Mean PDQ39 score was 180.7, 183.6, 188, 192.3 at baseline, 1st follow up, 2nd follow up, 3rd follow up respectively.
Statistical analysis by Friedman’s ANOVA shows PDQ39 score was significant in different groups P< 0.001.
Total Adrs- 11
This Table 5 depicts suspected drugs causing ADRs and their causality assessment by WHO-UMC scale and Naranjo causality assessment scale among Idiopathic parkinson disease patients. WHO-UMC Scale AND Naranjo causality assesment scale both revealed 36.4% ADRs were Probable category and 63.6% were possible category
This Table 6 shows Hartwig’s severity scale, according to it 11 (100%) ADRs were in level 1 of mild intensity.
Discussion
Present study was designed to assess safety and tolerability, quality of life in parkinson’s disease patients.
Demographic characteristics of Idiopathic Parkinson disease
Figure 1 shows most of the patients (63%) were in the age group <65 years followed by age group ≥65 years (37%).In our study, mean age found to be 61.85± 7.20 which is nearly corroborated with Shah J et al 14 in that study mean age was 61.88±11.93 and Samii A et al 15 where mean age was 60 yrs.
FIGURE 2 reveals males constituted the majority i.e. 89 of all IPD patient (80.2%) while females comprised 22 cases (19.8%) of IPD patients. In Shah J et al Study 14 ,PD in male : female was 2.007:1 which is similar to our study I.e,M:F -1.7:1
Multiple studies have indicated that male to female ratios for incidence rates vary from 1.37 to 3.7.
Quality of life
shows distribution of PDQ 39 score among different visits.It also reveals improvement of quality of life from baseline to further follow up visits.
Quality of life is an important measure for parkinson’s disease, in terms of physical and mental health outcomes. Quality of life in our study was measured by using PDQ39 Score 16, 17.
In our study, we evaluated Quality of life by using PDQ39 questionaire. Mean PDQ39 score was found to be 180.7 at baseline that was found to be improved in follow ups.

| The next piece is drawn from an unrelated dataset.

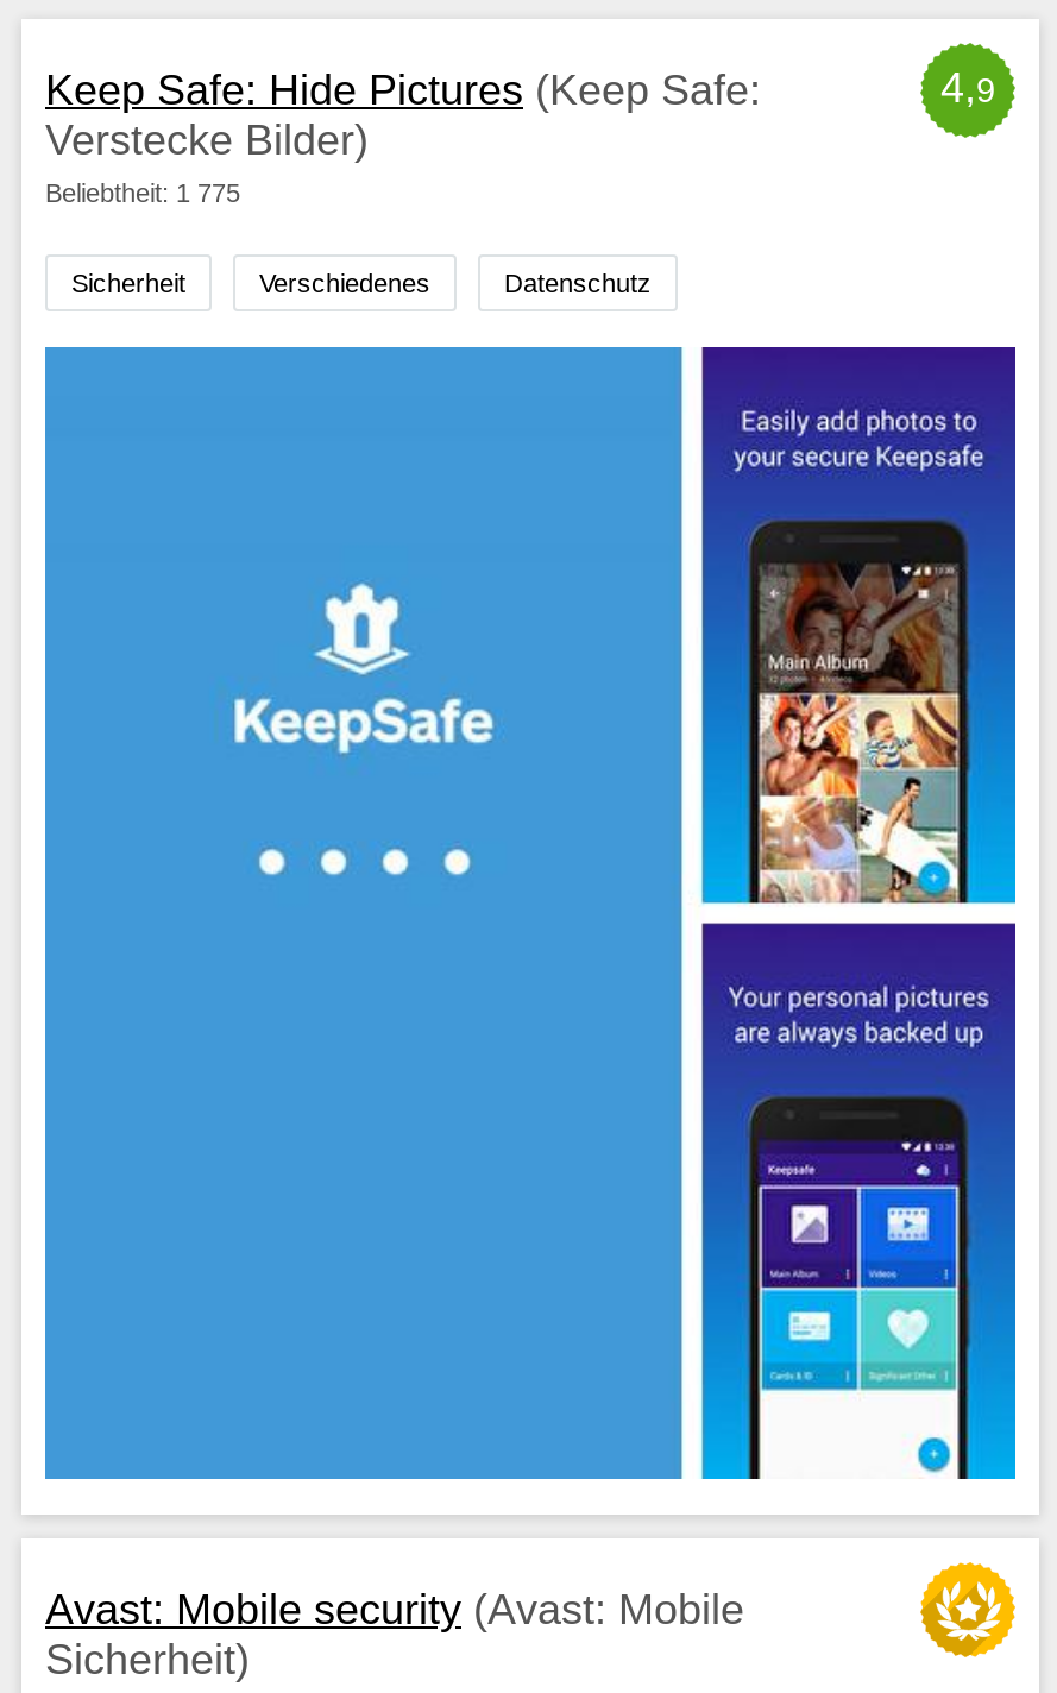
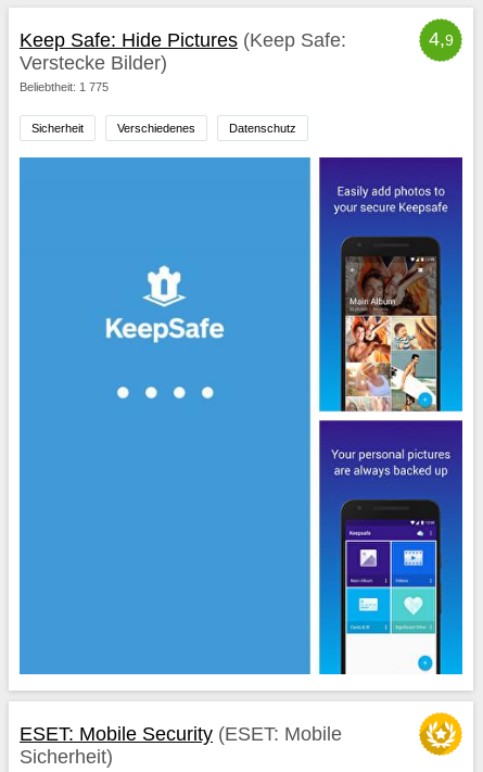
[45,1586,744,1634] Avast: Mobile security (Avast: Mobile -> [20,723,342,745] ESET: Mobile Security (ESET: Mobile

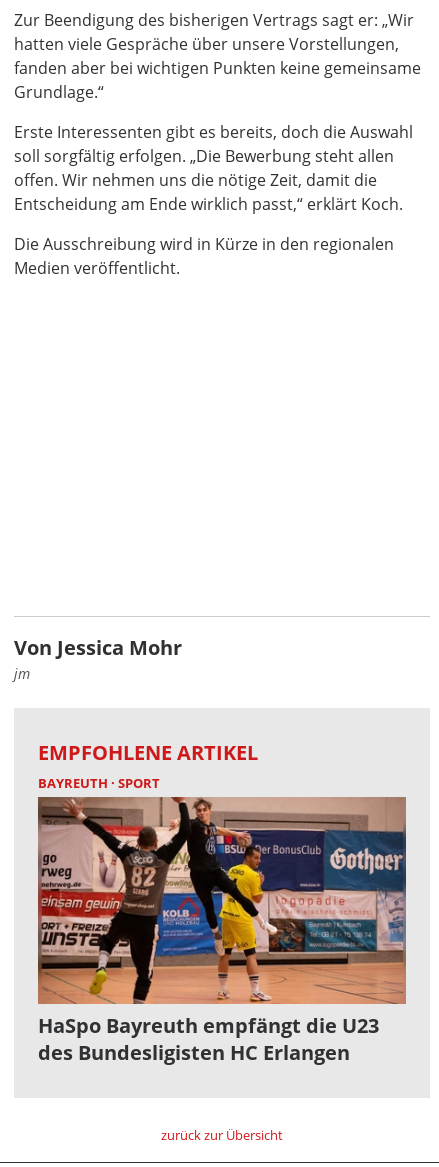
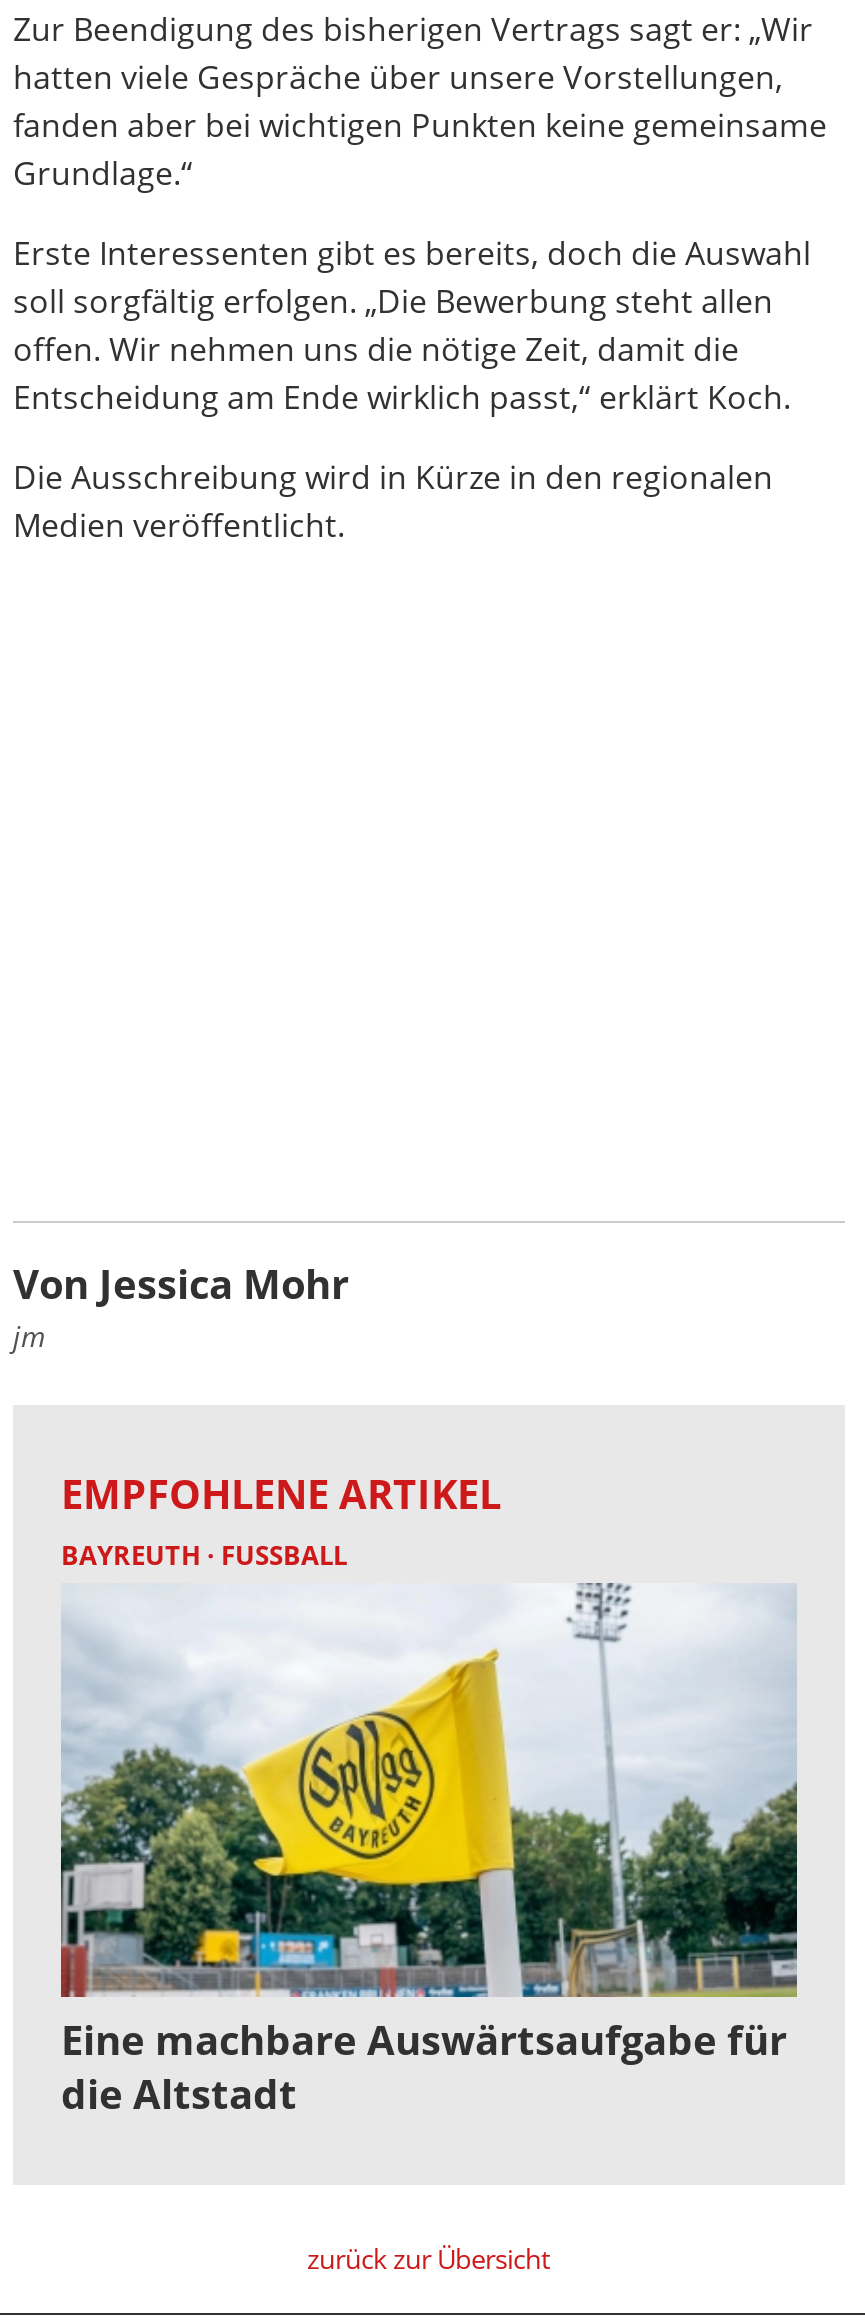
[38,774,160,792] BAYREUTH SPORT -> [61,1538,347,1574] BAYREUTH FUSSBALL
[37,796,407,1066] [image] | HaSpo Bayreuth empfängt die U23 | des Bundesligisten HC Erlangen -> [59,1582,799,2122] [image] | Eine machbare Auswärtsaufgabe für | die Altstadt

In Jugal Saha et al study 14, Mean total PDQ 39 score was 130.45 nearly approximate to our study .Higher the score better is the quality of life.
Safety & tolerability
Antiparkinson Drugs are usually well tolerated and adverse events range from mild to moderate found in a study by Federico carbone et al.6 Another study by Thaha F et al7 also revealed that majority of ADRs in their study were mild in intensity. In our study we assessed safety and tolerability to anti Parkinson’s drugs and adverse drug reactions from patients complain, Physical examinations by Neurologists. All the ADRs were mild in intensity as no drug withdrawal or no drug modification needed to treat the ADRs.
Causality assessment of ADRs by WHO-UMC and Naranjo scales
HO-UMC scale shows7 cases (63.6%) in possible category and 4 cases (36.4%) in probable category, Naranjo scale shows 7 cases (63.6%) in possible category and 4 cases (36.4%) in probable category.
Thaha F et al study6, 7 revealed 72.5% ADRs were found to be possible category and 27.5% were found to be in Unlikely category.
Limitation
We were able to follow the patients only for 6 months due to the COVID 19 pandemic and associated lockdown all over the country. So, study duration was very short to evaluate the outcomes. Our study was a Time- bound study, so a limited sample size of 111 was collected.